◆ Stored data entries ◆
#####

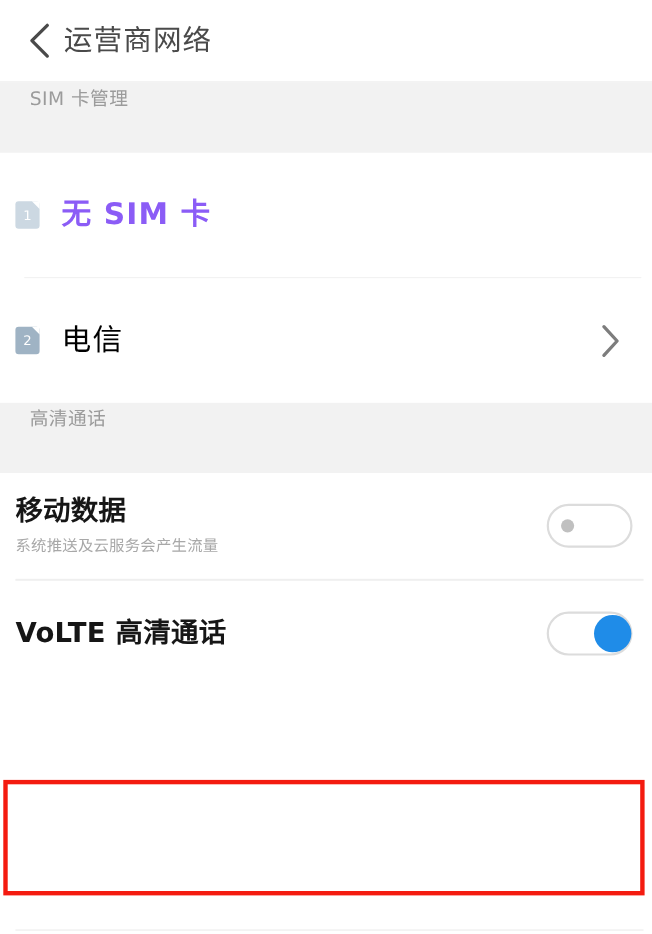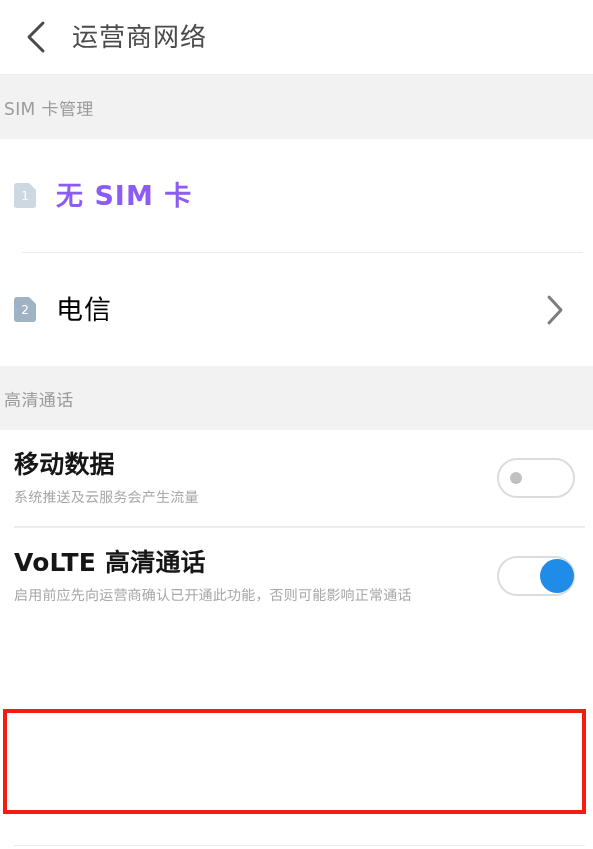"运营商网络" .appbar-title { margin-left: 14px -> 0 }
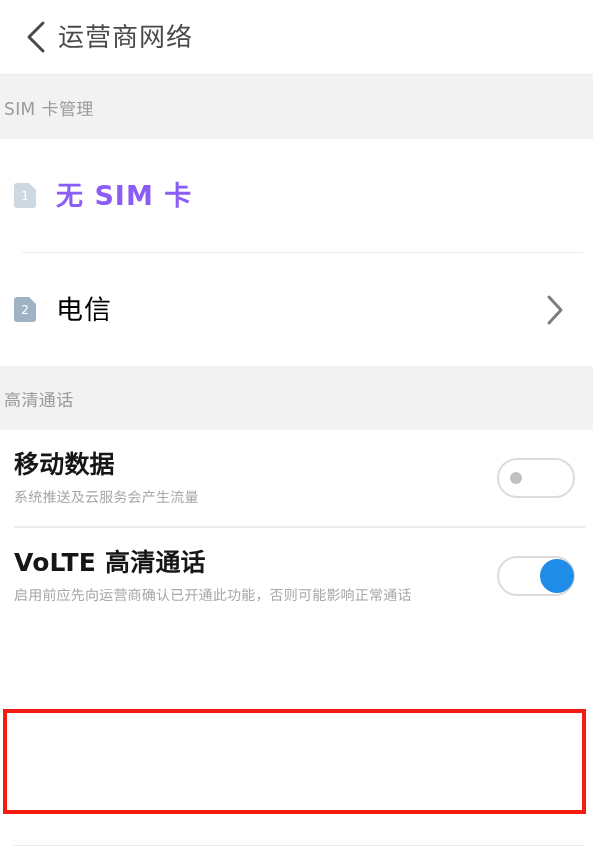"SIM 卡管理" .section-head { align-items: center -> flex-start; padding-left: 4px -> 27px }
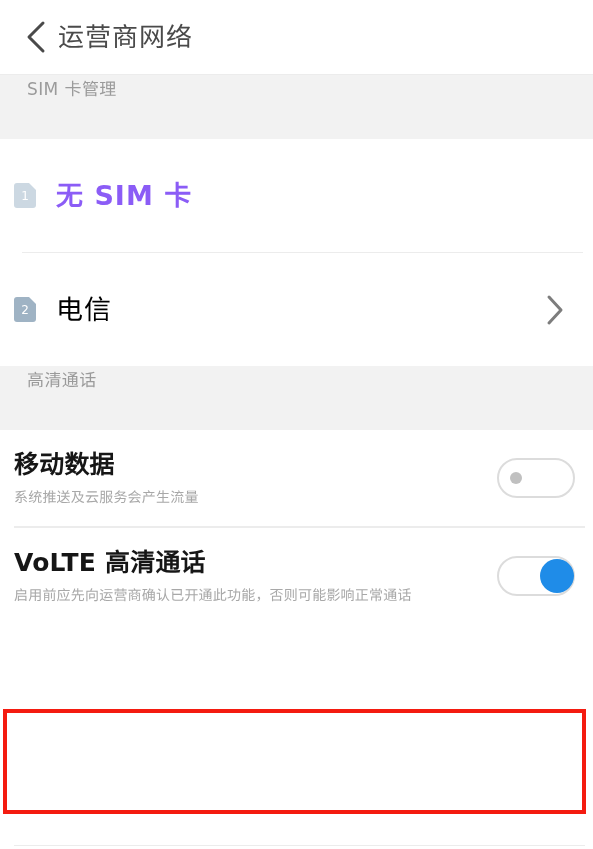"启用前应先向运营商确认已开通此功能，否则可能影响正常通话" div.subtitle { html: <div>启用前应先向运营商确认已开通此功能，否则可能影响正常通话</div> -> none }
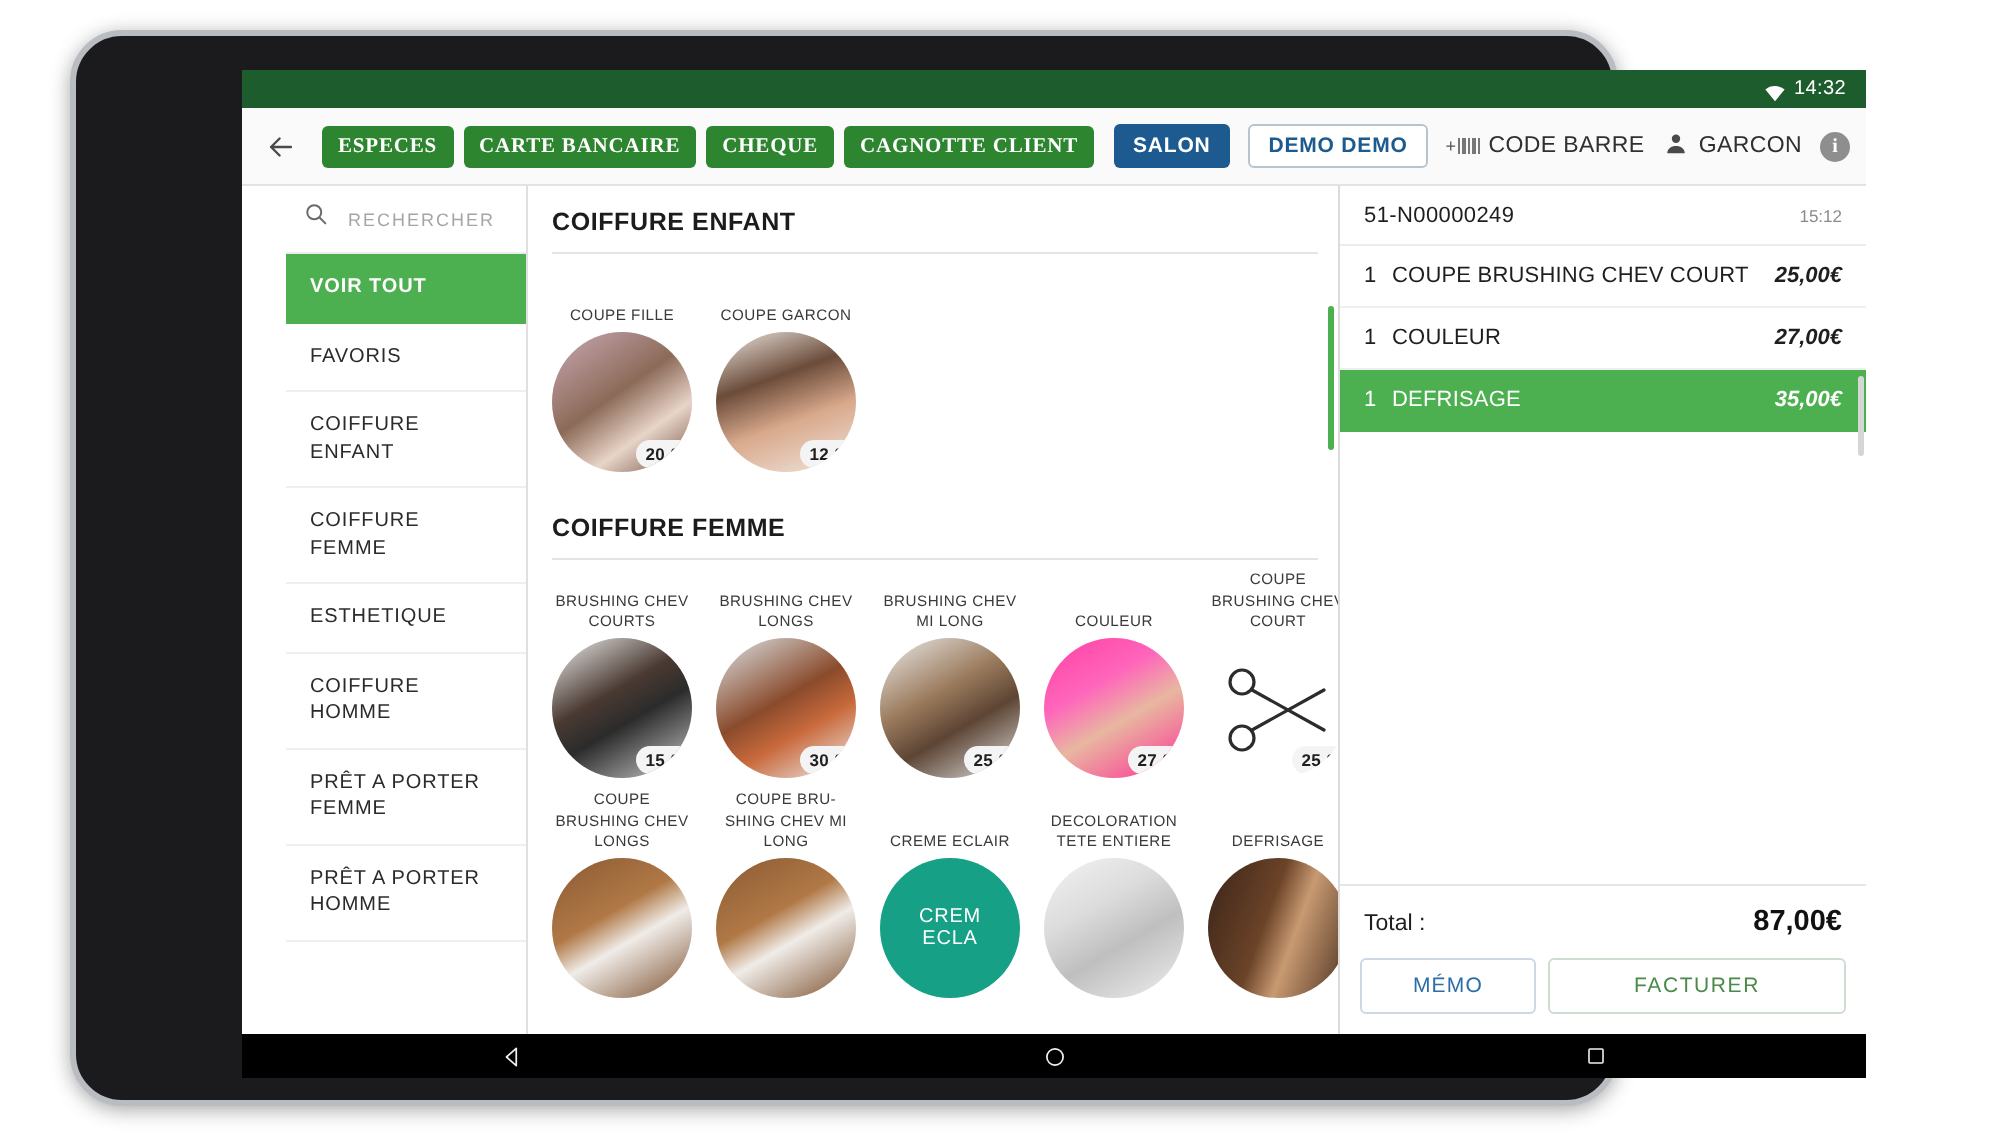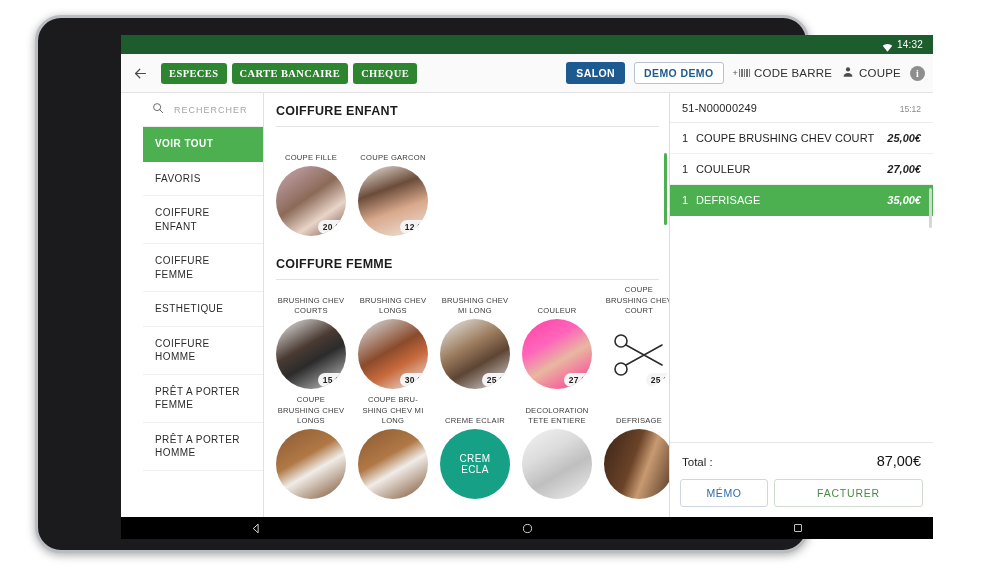"CAGNOTTE CLIENT" button.pay-btn { html: none -> <button>CAGNOTTE CLIENT</button> }
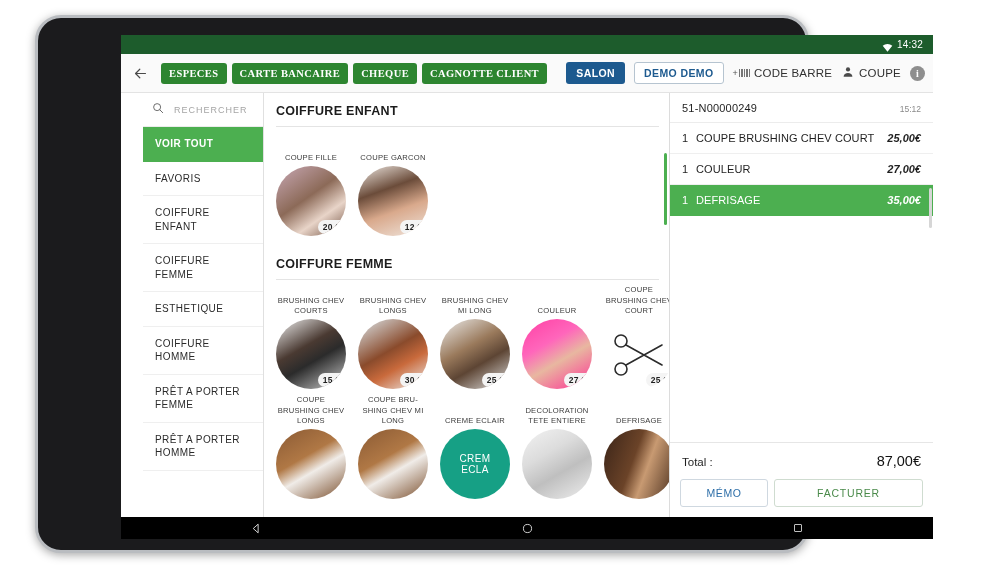"COUPE" span { text: COUPE -> GARCON }
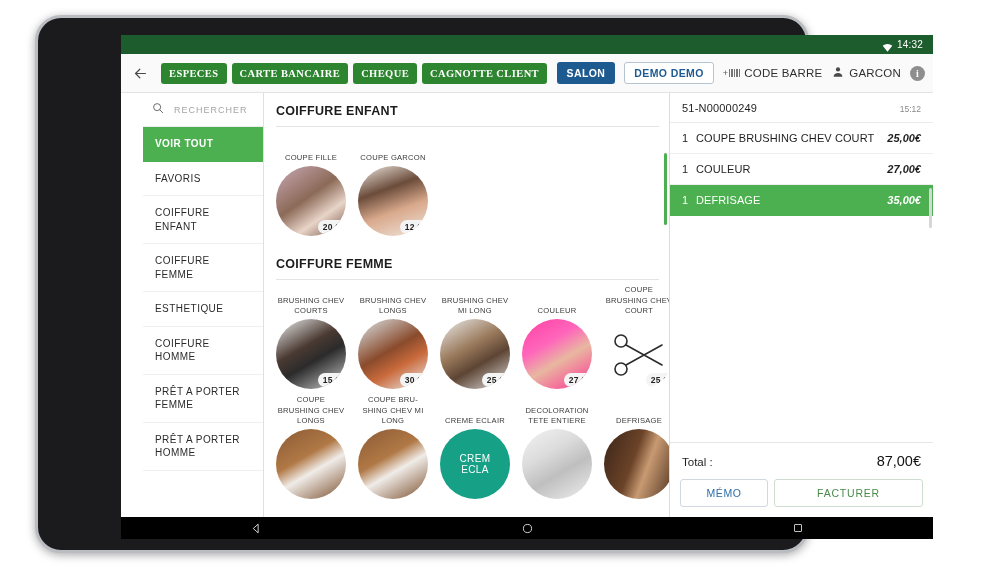"87,00€" #total-row .tv { font-weight: normal -> bold }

#####

Every line from the one with "align-items: center ->" through the end of the records above belongs in the answer, copied exactly; no picture does.

◆ Result of this exercise ◆
"SIM 卡管理" .section-head { align-items: center -> flex-start; padding-left: 4px -> 27px }
"启用前应先向运营商确认已开通此功能，否则可能影响正常通话" div.subtitle { html: <div>启用前应先向运营商确认已开通此功能，否则可能影响正常通话</div> -> none }
"CAGNOTTE CLIENT" button.pay-btn { html: none -> <button>CAGNOTTE CLIENT</button> }
"COUPE" span { text: COUPE -> GARCON }
"87,00€" #total-row .tv { font-weight: normal -> bold }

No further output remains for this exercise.